Когда-то бабушка лично руководила исследованиями в области предсказания будущего, и ни одна система не оказалась работоспособной. На вещих снах Октинимосы поставили крест едва ли не в первую очередь.
Всё увиденное было лишь эхом моих собственных мыслей, не больше. Но… и не меньше.
Уличный фонарь за окном неожиданно впал в истерику: замерцал чередой коротких вспышек, издал громкий треск, потух, а затем снова включился. Так это ты, дружище, спонсировал фантасмагорию в моём сне…
Я добрёл до постели, упал на неё и зарылся лицом в подушку, бессильно вгрызаясь в ткань, чтобы не сорваться на постыдный скулёж.
Стоя на автобусной станции Трипл Спайкс первого октября, я думал о справедливости, репутации и своей семье в лице бабки — странной, суровой, но уж какой есть. Да о чём говорить? Меня уже три года считают изгоем, а я до сих пор мыслю себя частью Ассоциации, пытаюсь заботиться о её благе… и боюсь за леди Вендеву. Мне так и не удалось придумать себе другую жизнь. Прав был Тансерд — лисёнка вырастили простаком.
А теперь ещё и это. Мне худо-бедно удалось собрать себя по частям после смерти сэра Вайна, но если что-то случится с Леви, моё сердце разобьётся снова. Я и рад бы чувствовать иначе, но не могу.
Как бы то ни было, это моя последняя осень в Трипл Спайкс. Всё должно закончиться — либо для меня, либо для сволочей из Ассоциации.
Первое, конечно, вероятнее. Ну, что же, тогда мы с ними встретимся в аду.
Глава двадцать вторая. 11 октября 1985 года, 22:35, час Луны
День тянулся долго, но всё плохое имеет свойство заканчиваться. Когда густая и совершенно беззвёздная ночь окутала общежитие Зар Шел Врадим, Леви почувствовала себя лучше: темнота будто приглушила часть беспорядочных звуков, которые долетали извне и страшно утомляли.
Пожалуй, неделя изоляции действительно не выглядела приятной перспективой. Послушница уже успела несколько пожалеть о своём поведении — что, если нытьё мисс Клинг привлечёт внимание мистера Тансерда? Наставницу-то, кажется, обмануть нетрудно, но второй Октинимос наверняка сможет развеять первую в жизни магию какой-то послушницы.
Если только то, что она научилась этому Герцога, не имеет особенного значения, о котором прочитанные книги умолчали.

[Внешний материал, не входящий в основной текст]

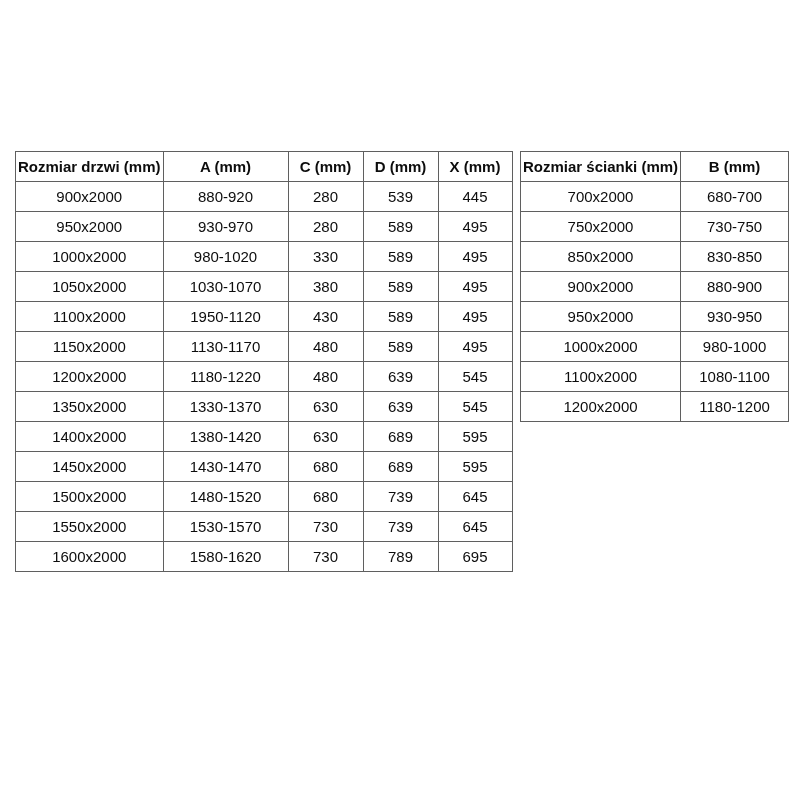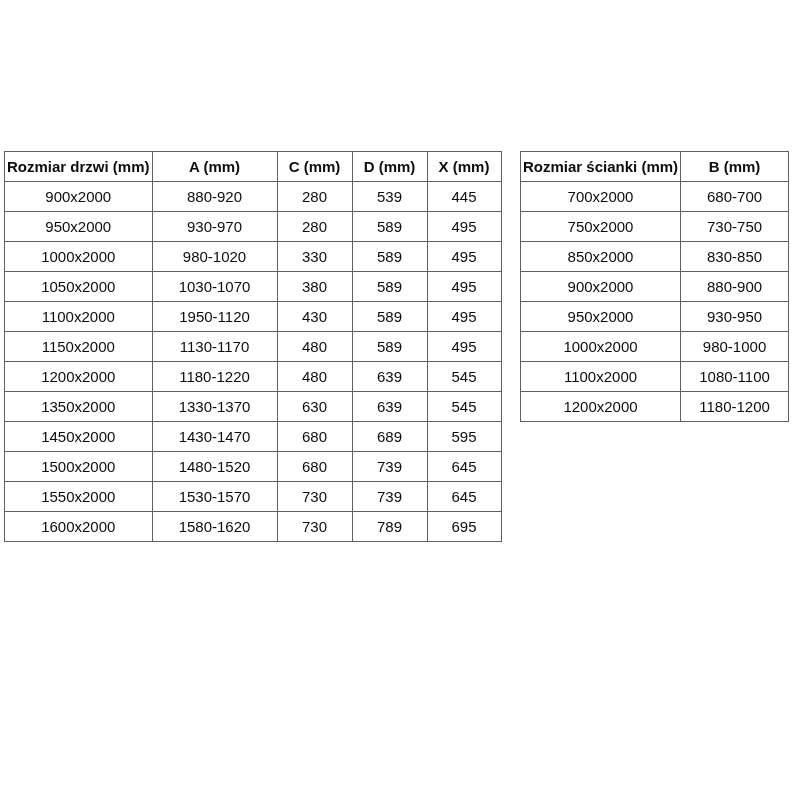"Rozmiar drzwi (mm)" .doors-pos { left: 4px -> 15px }
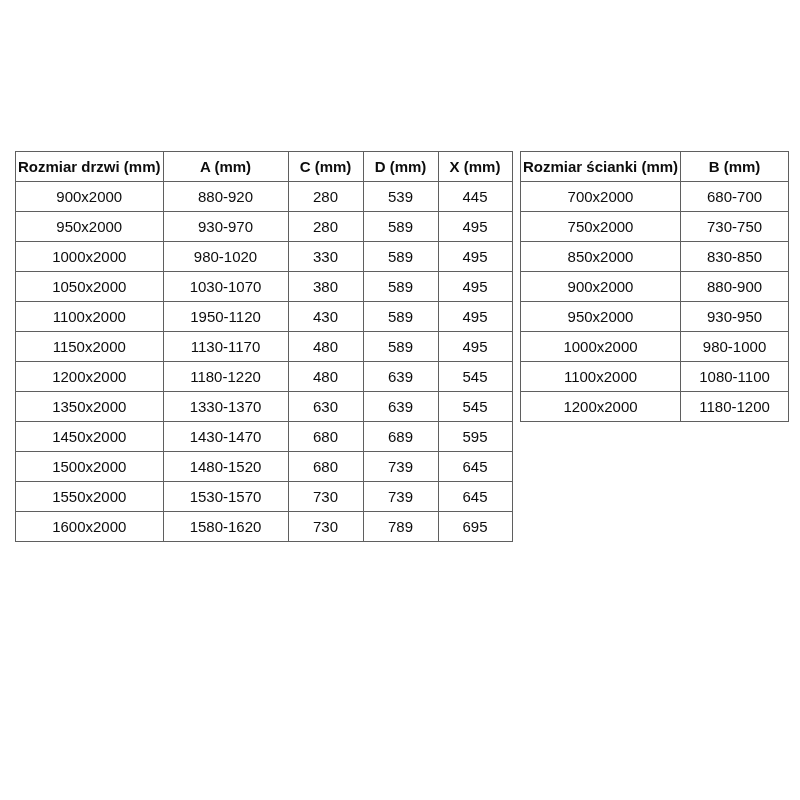"1400x2000" tr { html: none -> <tr> <td>1400x2000</td> <td>1380-1420</td> <td>630</td> <td>689</td> <td>595</td> </tr> }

Кутаясь во все имеющиеся в комнате одеяла и подставляя лицо холодным, электризующим кожу потокам воздуха из распахнутого окна, она продолжала напевать мелодию талых вод вслух. Музыка комнаты стала тише, но к уже звучащим в ней голосам добавлялись новые — это означало, что процесс формирования личного Озера ещё не завершён, и за ним лучше следить. Взаимодействие мелодий представало перед внутренним взором послушницы, как партии на нотном стане.
Закончив очередной музыкальный круг, она откинулась на подушки и порадовалась, что хотя бы уроки медитации с мисс Клинг пригодились: с миром, состоящим из звуков, могла справиться только Тишина, и Леви была ею.

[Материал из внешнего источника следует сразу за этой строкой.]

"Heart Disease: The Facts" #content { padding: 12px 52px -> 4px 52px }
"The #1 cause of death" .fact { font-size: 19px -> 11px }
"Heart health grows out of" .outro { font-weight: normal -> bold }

Часы показывали без пяти одиннадцать. А любопытно, придёт ли наставница поутру, или возможность выспаться — то, за что эту изоляцию следует благодарить?
Уронив одну из своих подушек и подметая пол одеялами, Леви добралась до окна, чтобы закрыть его. С исчезновением ветра в комнате стало почти тихо.